A plan for a large-diameter pipeline bringing North Slope natural gas to major commercial markets officially shifted Wednesday from one that would send Alaska's gas to the Lower 48 through Alberta to one that would end in Southcentral Alaska and liquefy gas for export on Asia-bound tankers.
Two state commissioners signed a letter approving a new direction for a project being developed by pipeline company TransCanada. In doing so, Natural Resources Commissioner Dan Sullivan and Revenue Commissioner Bryan Butcher formalized a shift outlined in March.

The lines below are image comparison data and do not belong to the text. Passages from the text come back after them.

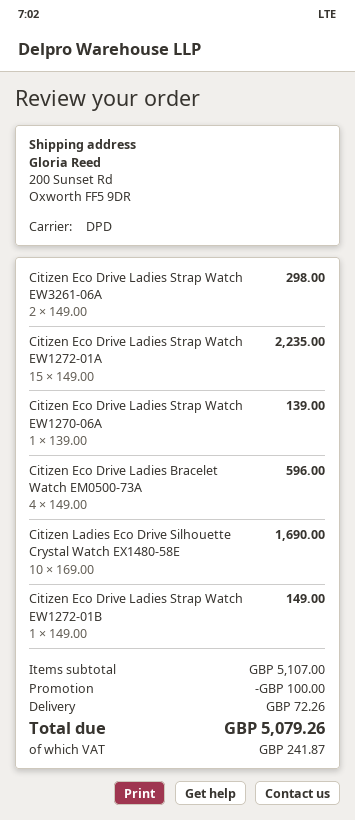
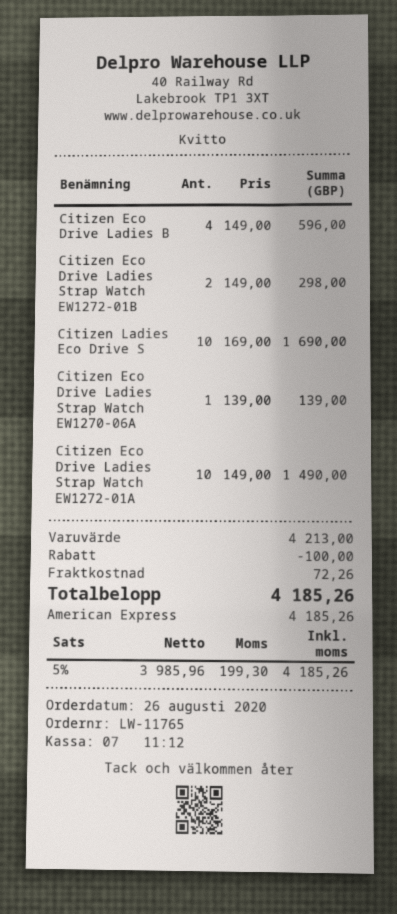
Citizen Eco Drive Ladies Strap Watch EW3261-06A: 2 x 149.00 = 298.00 -> none
Citizen Eco Drive Ladies Strap Watch EW1272-01A: 15 x 149.00 = 2235.00 -> 10 x 149.00 = 1490.00
Citizen Eco Drive Ladies Strap Watch EW1272-01B: 1 x 149.00 = 149.00 -> 2 x 149.00 = 298.00
subtotal: 5107.00 -> 4213.00
tax: 241.87 -> 199.30
total: 5079.26 -> 4185.26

TransCanada and its partner, Exxon Mobil, will continue to do some work on the Alberta route, the state said.
But their prime target now is a pipeline to tidewater in Southcentral Alaska, either tracking the route of the trans-Alaska oil pipeline to Valdez or ending up at Nikiski, where Conoco Phillips already is operating a plant that exports Cook Inlet gas to Asia by super-chilling and condensing it.
TransCanada was granted an exclusive state license in 2008 to develop a pipeline under terms agreed to by the state. It can get up to $500 million from the state for work leading up to construction of what is expected to be a 48-inch pipeline carrying 3 billion to 4 billion cubic feet of gas a day. As of Dec. 31, it had received $146 million in reimbursements, state officials said Wednesday.
With an unexpected glut of cheap natural gas in the Lower 48, TransCanada struggled to sell the idea of a line through Canada to potential shippers. To recharge the stalled project, Gov. Sean Parnell began calling for the route change last year and pushed the other two big North Slope oil producers to get behind it. In March, BP and Conoco agreed to join TransCanada and Exxon in the pipeline venture. The three companies control the vast stores of North Slope gas.
While Japan especially is in the market for imported natural gas, Alaska could face tough competition from Australia or China in providing it.
The amended project plan puts off for two years what had been an October deadline for TransCanada to seek approval from federal regulators for a pipeline to Alberta, state officials said. That approval may never be needed.
"The challenge to this project is it's so big and moves so slowly because of its size -- and the costs and risk associated with it -- that by the time it generates some momentum, the market conditions have changed," said Kurt Gibson, director of the state gas pipeline office, which oversees the big pipeline project.
In particular, three changes in circumstances justify the shift to an export line, according to Sullivan and Butcher's summary of TransCanada's position:
• Large-scale production of natural gas from shale rock deposits in the Lower 48;
• A projection by the U.S. Energy Information Administration that the United States will begin to export more natural gas than it imports; and
• The agreement by all three North Slope oil producers to support the in-state gas pipeline with its alternative for exporting natural gas. The March agreement by the producers marks the first time they've all lined up behind a way to bring North Slope gas to commercial markets, according to the state.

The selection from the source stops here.